AVAILABLE RECORDS:
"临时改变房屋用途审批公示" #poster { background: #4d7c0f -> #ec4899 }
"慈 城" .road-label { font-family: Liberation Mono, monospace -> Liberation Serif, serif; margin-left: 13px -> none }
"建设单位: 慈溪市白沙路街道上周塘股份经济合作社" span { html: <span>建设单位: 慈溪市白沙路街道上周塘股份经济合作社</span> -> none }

* * *

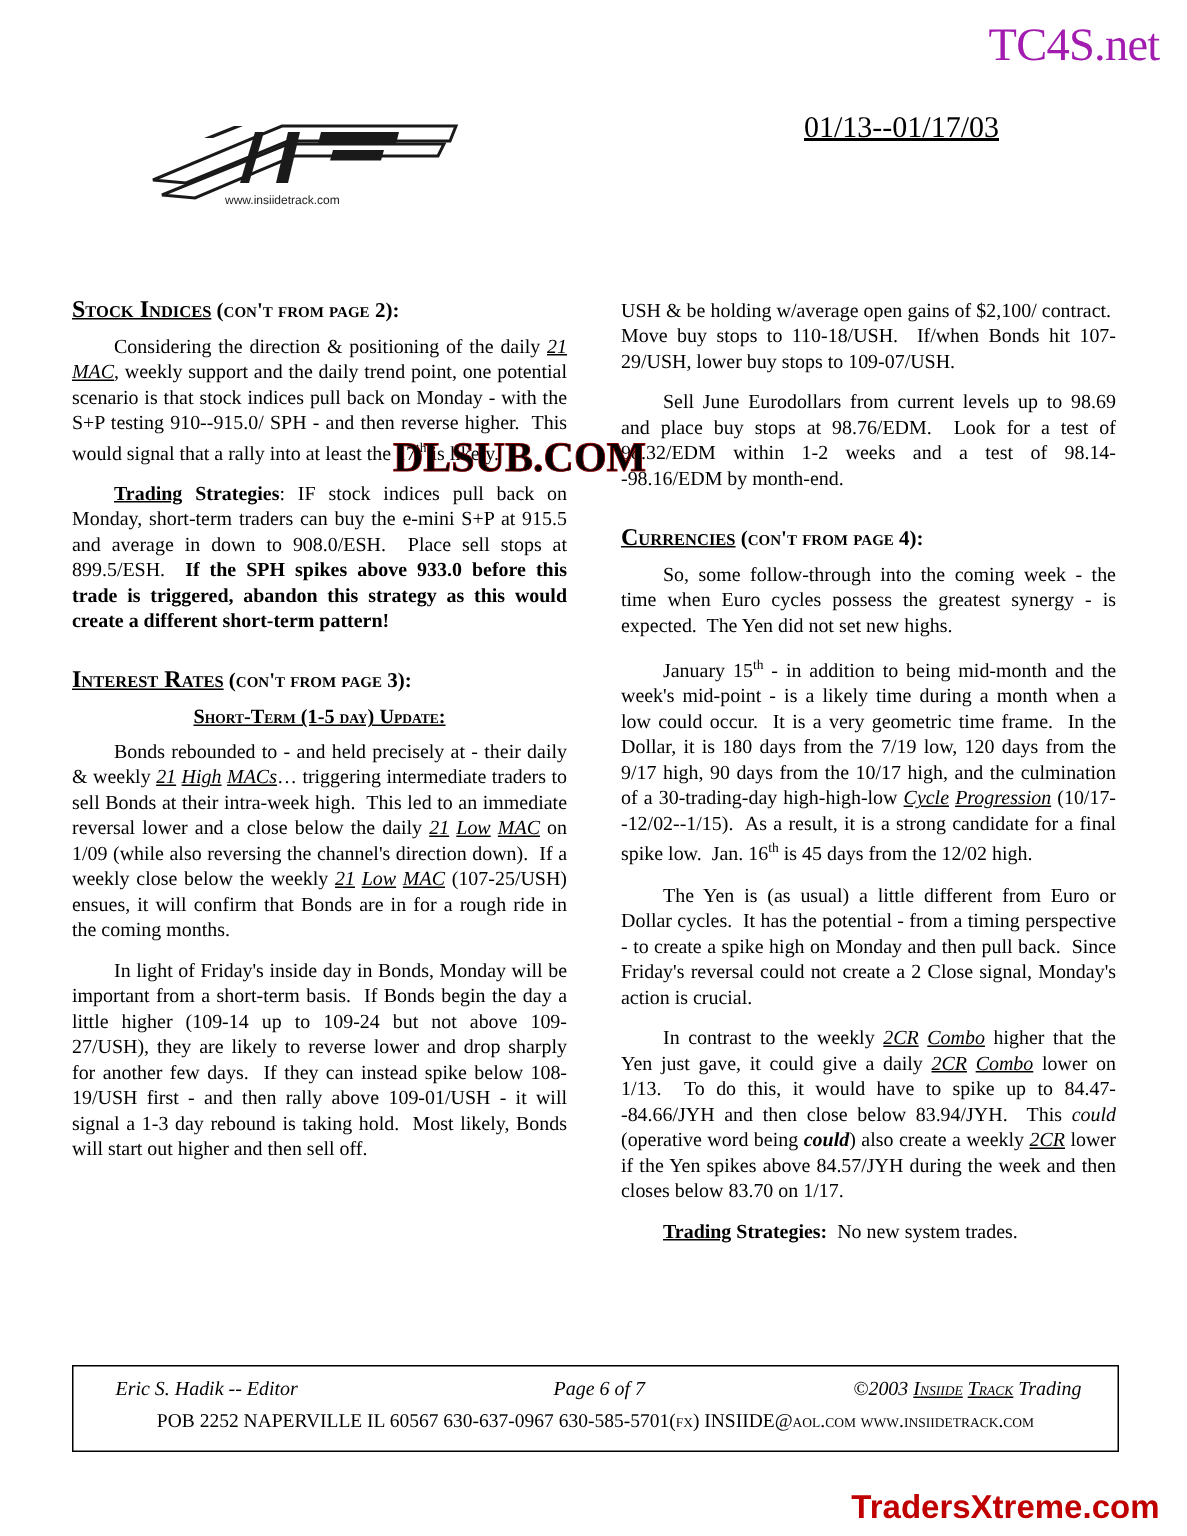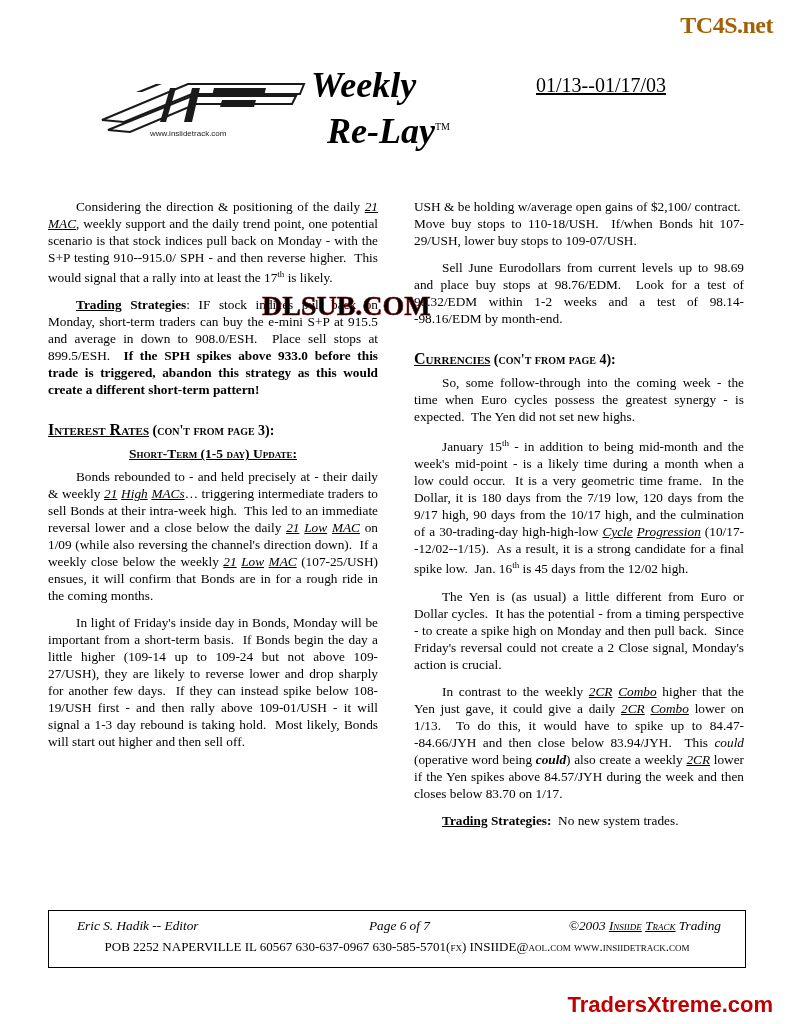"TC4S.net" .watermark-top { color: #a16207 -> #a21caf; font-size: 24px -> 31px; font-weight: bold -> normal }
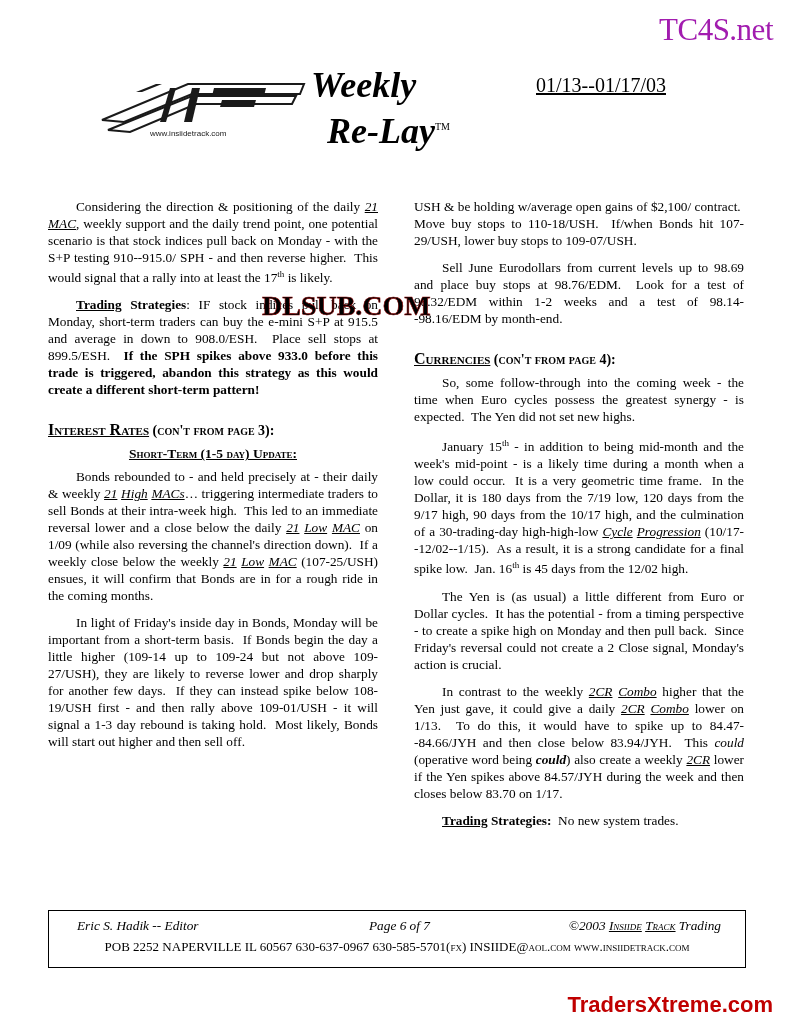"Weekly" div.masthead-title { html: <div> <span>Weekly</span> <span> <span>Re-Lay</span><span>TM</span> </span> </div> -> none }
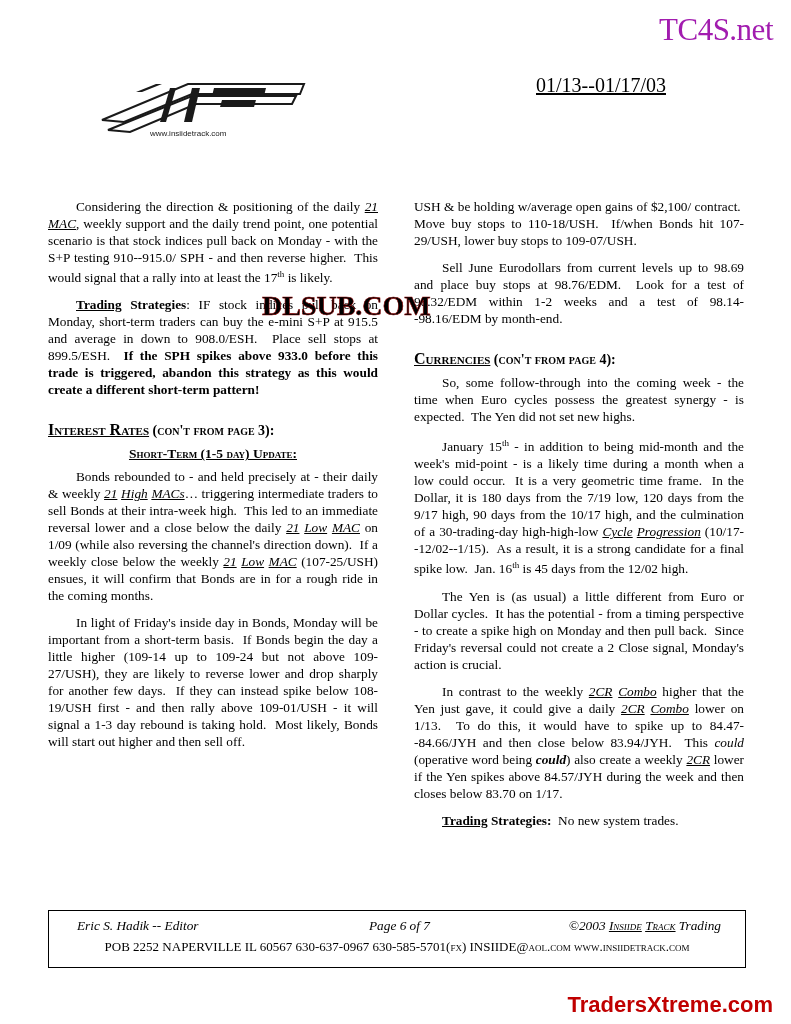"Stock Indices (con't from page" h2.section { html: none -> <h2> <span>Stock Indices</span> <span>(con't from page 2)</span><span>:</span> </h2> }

EXERCISE BRIEF:
A clean copy is needed of the lines above from the one with "html: <div> <span>Weekly</span>" up to and including the one with "Indices (con't from". Please set it down exactly, with no pictures.

PROBLEM SOLUTION:
"Weekly" div.masthead-title { html: <div> <span>Weekly</span> <span> <span>Re-Lay</span><span>TM</span> </span> </div> -> none }
"Stock Indices (con't from page" h2.section { html: none -> <h2> <span>Stock Indices</span> <span>(con't from page 2)</span><span>:</span> </h2> }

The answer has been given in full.